Hacker News new | ask | show | jobs
by foz 4615 days ago
At my company we've been using Graphite and StatsD for nearly two years now, we rely on it heavily for tracking performance and troubleshooting issues. We rely on Icinga, Pingdom, NewRelic and other tools to alert of us of problems.

Often, when things have gone really wrong (DoS, internal network issues, app errors, disk full) the affected machine(s) stop reporting to graphite (or under-report data). We get alerted by monitoring the services, not the stats.

Being alerted about low or unusual values might be helpful in some cases, but based on my experience, it would too noisy. Usually when something bad happens, we anyway investigate Graphite and analytics tools to understand the impact on traffic and KPIs.

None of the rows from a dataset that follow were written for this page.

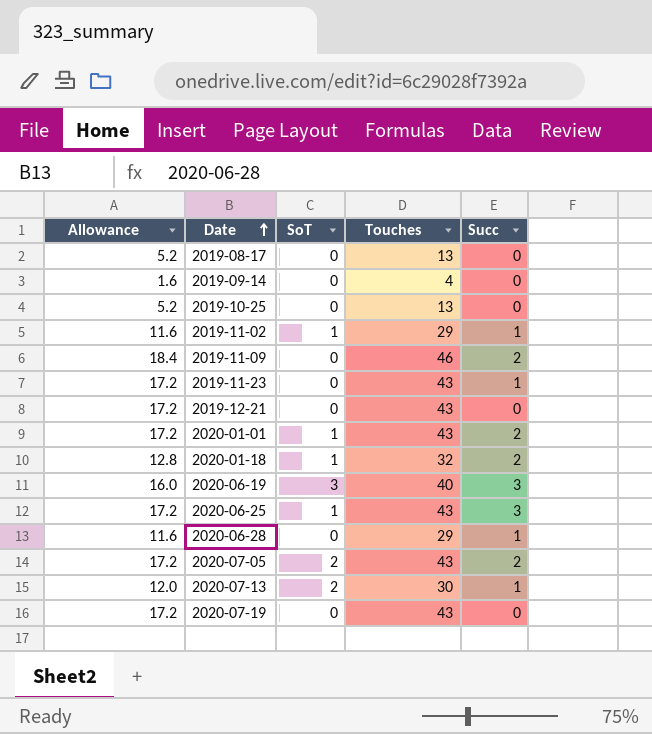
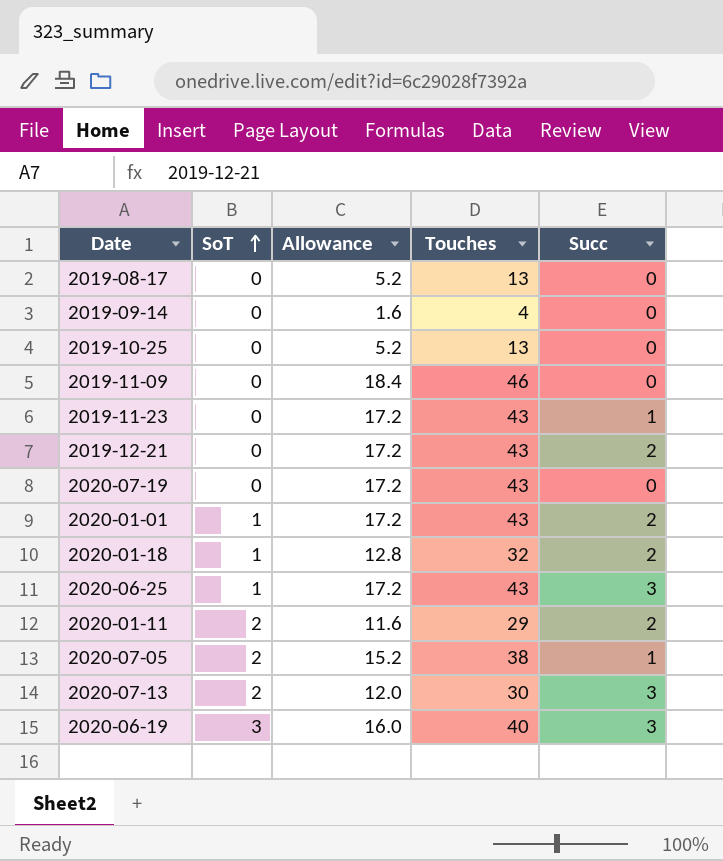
row order: Date ascending -> SoT ascending
column Allowance | position: 1 -> 3
row 2019-11-02: 11.6 | 1 | 29 | 1 -> none
row 2020-06-28: 11.6 | 0 | 29 | 1 -> none
2019-11-09 | Succ: 2 -> 0
2019-12-21 | Succ: 0 -> 2
row 2020-01-11: none -> 2 | 11.6 | 29 | 2
2020-07-05 | Allowance: 17.2 -> 15.2
2020-07-05 | Touches: 43 -> 38
2020-07-05 | Succ: 2 -> 1
2020-07-13 | Succ: 1 -> 3

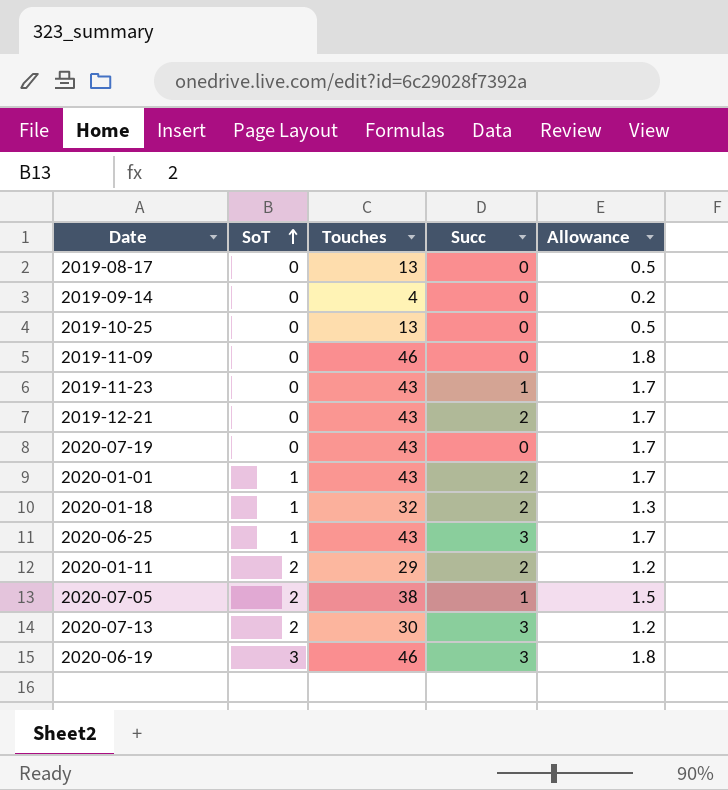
column Allowance | formula: [Touches] * 0.4 -> [Touches] * 0.04
column Allowance | position: 3 -> 5
2020-06-19 | Touches: 40 -> 46

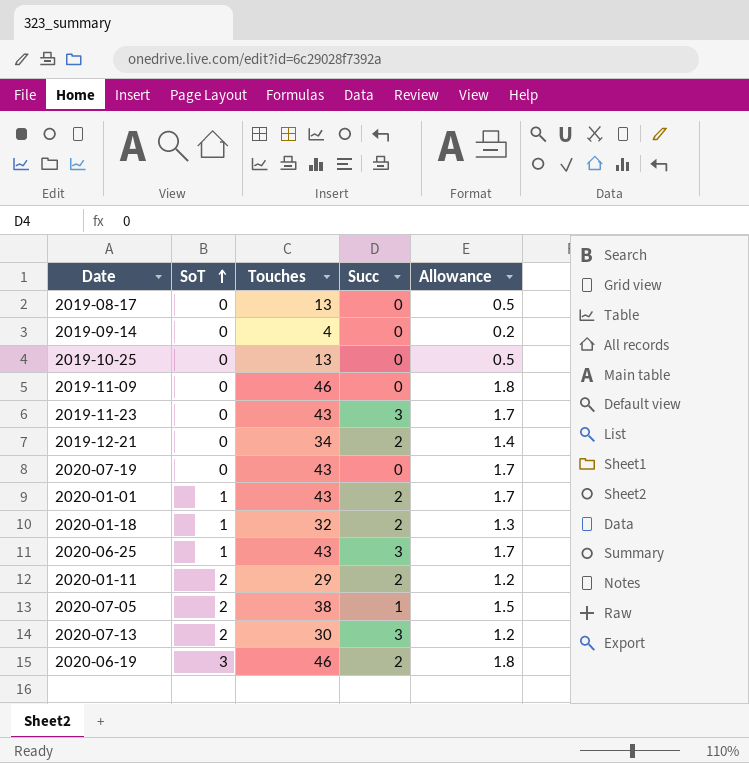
2019-11-23 | Succ: 1 -> 3
2019-12-21 | Touches: 43 -> 34
2019-12-21 | Allowance: 1.7 -> 1.4
2020-06-19 | Succ: 3 -> 2

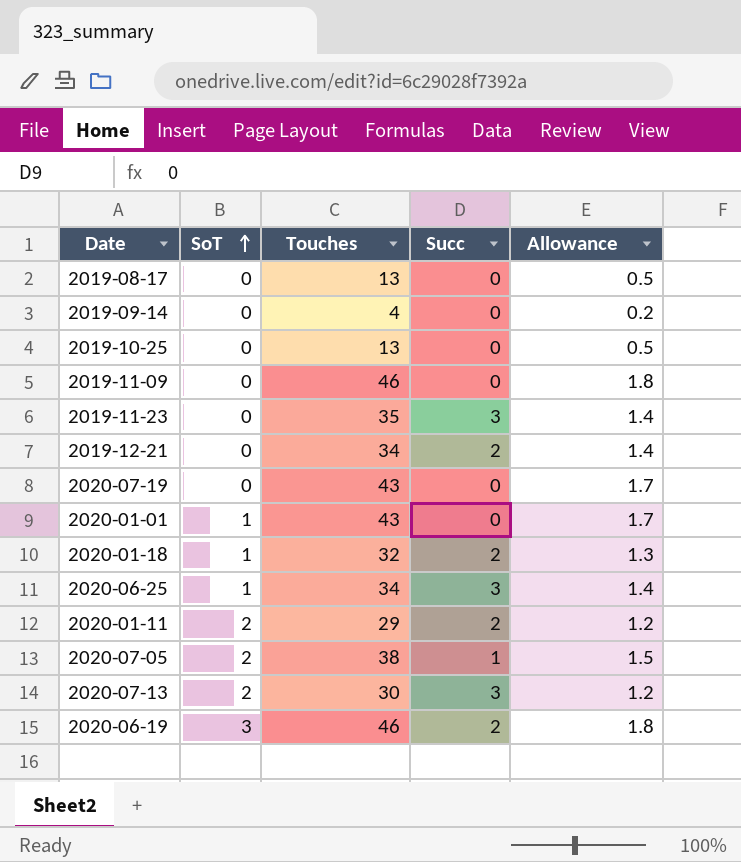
2019-11-23 | Touches: 43 -> 35
2019-11-23 | Allowance: 1.7 -> 1.4
2020-01-01 | Succ: 2 -> 0
2020-06-25 | Touches: 43 -> 34
2020-06-25 | Allowance: 1.7 -> 1.4

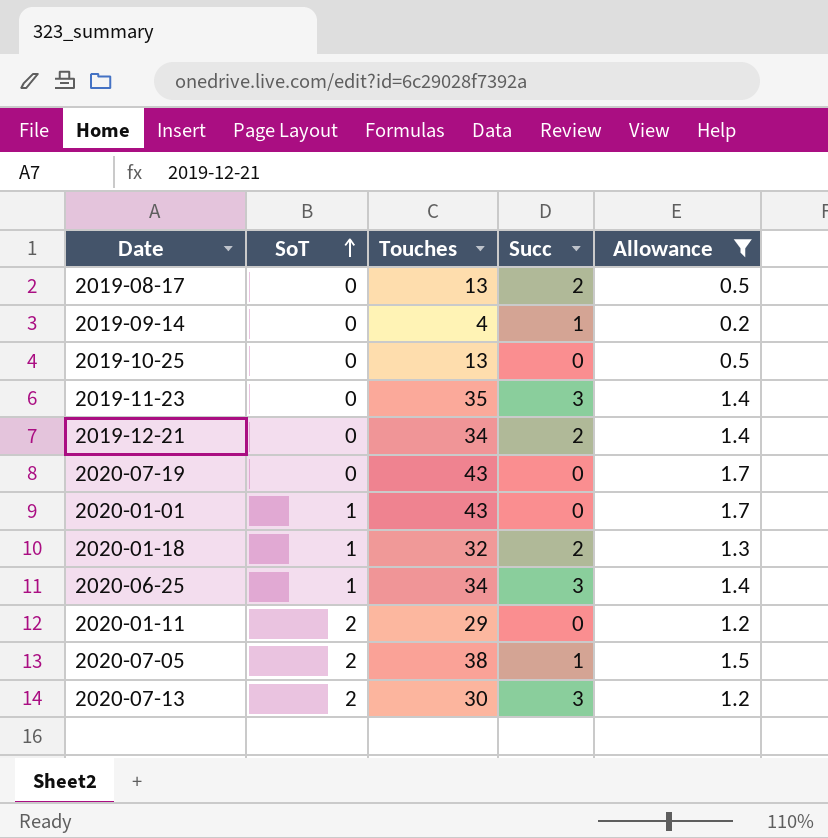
filter: none -> Allowance != 1.8
2019-08-17 | Succ: 0 -> 2
2019-09-14 | Succ: 0 -> 1
2020-01-11 | Succ: 2 -> 0

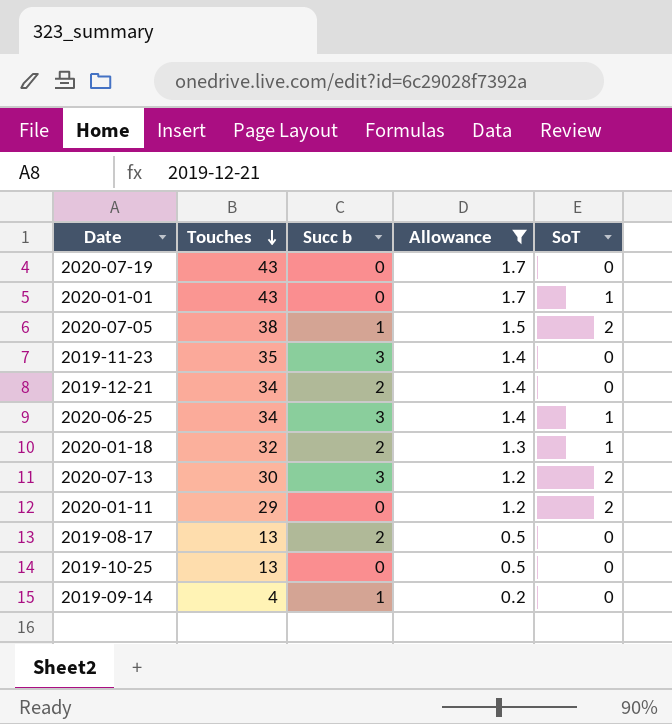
row order: SoT ascending -> Touches descending
column name: Succ -> Succ b
column SoT | position: 2 -> 5

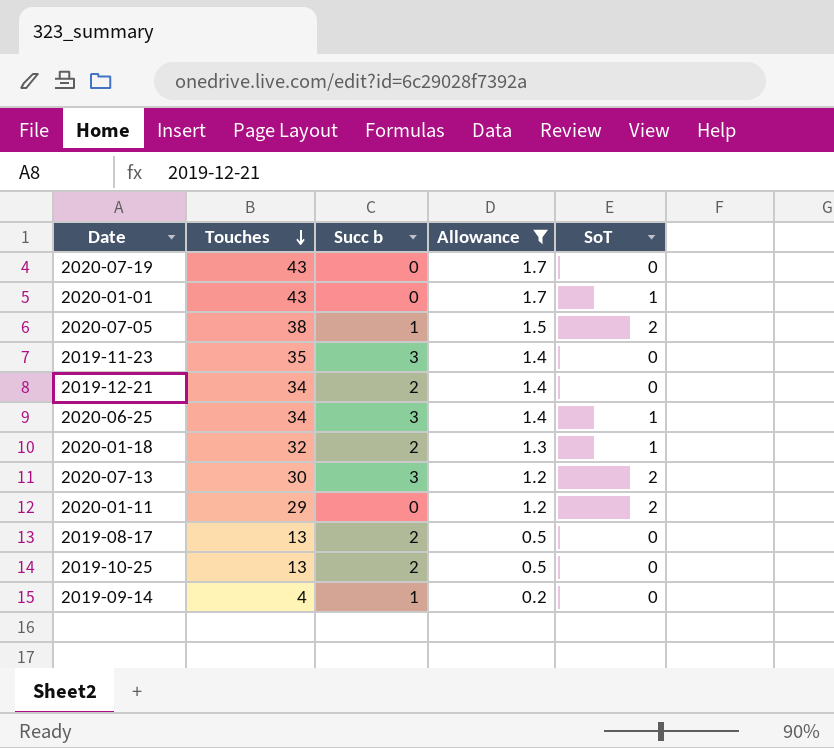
2019-10-25 | Succ b: 0 -> 2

I could see Rearview being useful for some cases, but not as a replacement for real monitoring and alerting tools.

3 comments

We use NewRelic and Pingdom as well. Where Rearview really shines is creating monitors like this: 1) control charts to alert when a process deviates from a range of 3 stdev above or below the mean based on historical data (e.g. purchases/logins are lower than expected, process failures are higher than expected, etc.), 2) deployment triggered monitors that automatically analyze data before and after a deploy for shifts in mean or increases in variance (e.g. do we see more login failures after this deploy, do we see more 4xx/5xx responses, did page load time increase, etc.), 3) response time monitors... while this seems straightforward enough, Rearview can not only tell you when a service or page response time has exceeded some statistical limit, it can also present you with more information regarding causes (e.g. this process is slow because of an issue with the database, redis, a dependent process/service, etc.), 4) it allows you to use SPAN as a means of monitoring load time or response time (SPAN is the 95th percentile - the 5th percentile and it give a much more accurate representation of what users experience than mean or median, 5) process efficiencies can be checked by making sure they complete on time and execute the expected number of commands (e.g. sent email, updated databases, etc.), and many more. Basically you are only limited by your imagination and coding skills. Of course the other benefit is in performing similar monitoring on business metrics and not just application performance (e.g. is funnel performing as expected/needed, are our customer tools being used on a regular basis, are our marketing campaigns paying off, etc.)
In my currently non-existent freetime, I'm a Graphite co-maintainer (check github). If you have any improvements or suggestions, please feel free to send us pull requests. The current pull requests are a bit of a mess, but I blame myself and will be getting around to merging a ton of them "real soon now TM".
Thank you for your work on Graphite. For all it's UI strangeness and quirks, it is a great solution that a lot of people love (myself included).

I'll peek at the pull requests and see if my company might be able to contribute some help.

Rearview compliments these services, and is not intended as a replacement for them. While there is overlap, the scope is different.

Pingdom will tell you that your engine just threw a rod. Rearview will tell you your rods are knocking before that happens.